First welcome to Sailnet...Secondly I still don't know what I want to be when I grow up...I have decided that growing up is overrated...follow your dreams and at the end you won't have a bucket list...


----------



## Jim_W (Jul 27, 2014)

Bob142 said:


> First welcome to Sailnet...Secondly I still don't know what I want to be when I grow up...I have decided that growing up is overrated...follow your dreams and at the end you won't have a bucket list...


Best advice i heard in a long time.


----------



## Don L (Aug 8, 2008)

Bob142 said:


> ..Secondly I still don't know what I want to be when I grow up....

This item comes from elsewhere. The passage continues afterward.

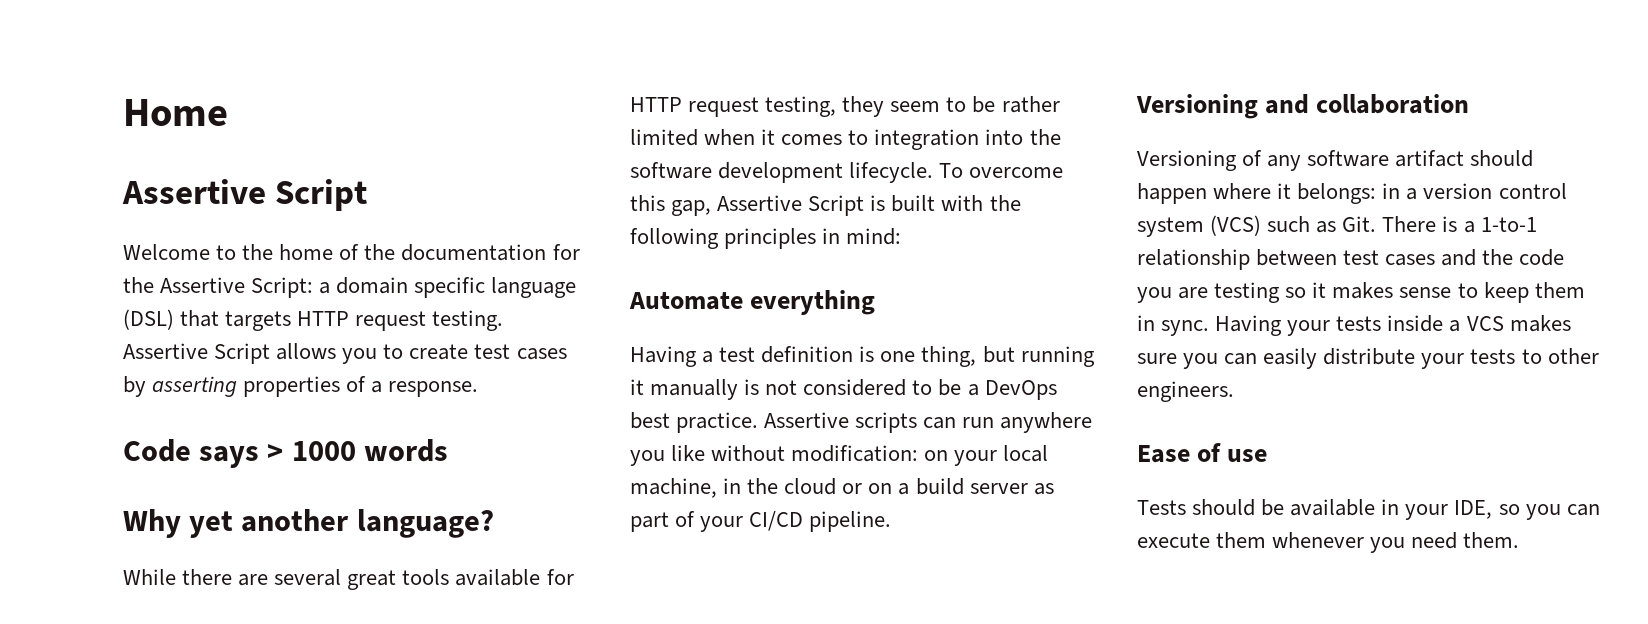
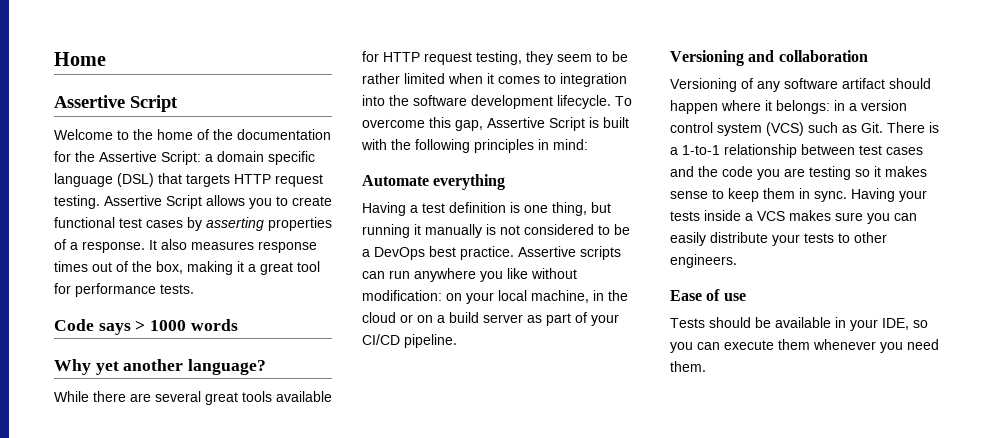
- Assertive Script allows you to create test cases by asserting properties of a response.
+ Assertive Script allows you to create functional test cases by asserting properties of a response. It also measures response times out of the box, making it a great tool for performance tests.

I want to be rich and retired. I'm going accomplish one of those :wink


----------



## midwesterner (Dec 14, 2015)

That movie was a fun story and made me think of adventures I took as a young man hitchiking all over the US. I wish I had done it on a sailboat. The guy who produced that film has a website for people who salvage and rebuild derelict boats. It is:

Blueanarchy.org

That movie was filmed a number of years ago and things have gotten even a little harder for anarchist sailors. If you remember from the film, they couldn't find a boatyard that would install a mast for them because the boatyards all require that a boat have insurance and they didn't. So they had to break some guys davit on his motor yacht lifting their mast in place.

It's questionable whether their boat would have passed an insurance survey to be granted insurance. There are some marinas and boat yards that won't let boats in without insurance. That guy was a phenomenal sailor and sailed into small bays under sail with no motor. 

Those young folks got their boat and outfitted it in Palm Beach Florida. They were lucky to have the previous owner willing to let them camp out in their backyard and work from his dock. 

I read on one of these forums that there are upscale neighborhoods in that area where they have enacted derelict boat ordinances where they have limits on how long somebody can anchor in that area. Those young people in their boat are just the type of people they are trying to keep out with such policies. They want wealthy yachting folks not hippies in derelict boats.

One of the things he doesn't mention in that film is how many places they couldn't go because of their lack of a motor and insurance.

I would guess that it has gotten harder to go sailing in the minimalist fashion as they did. But I have not tried it and have not sailed to the places they went. I would say that you probably can't do it exactly the way they did and would need to be a little better funded and have a boat that is insurable.

I am working on my plan to do much the thing same only in the old retired guy fashion: meaning that I am better funded and will have insurance and a fully documented boat. They did not.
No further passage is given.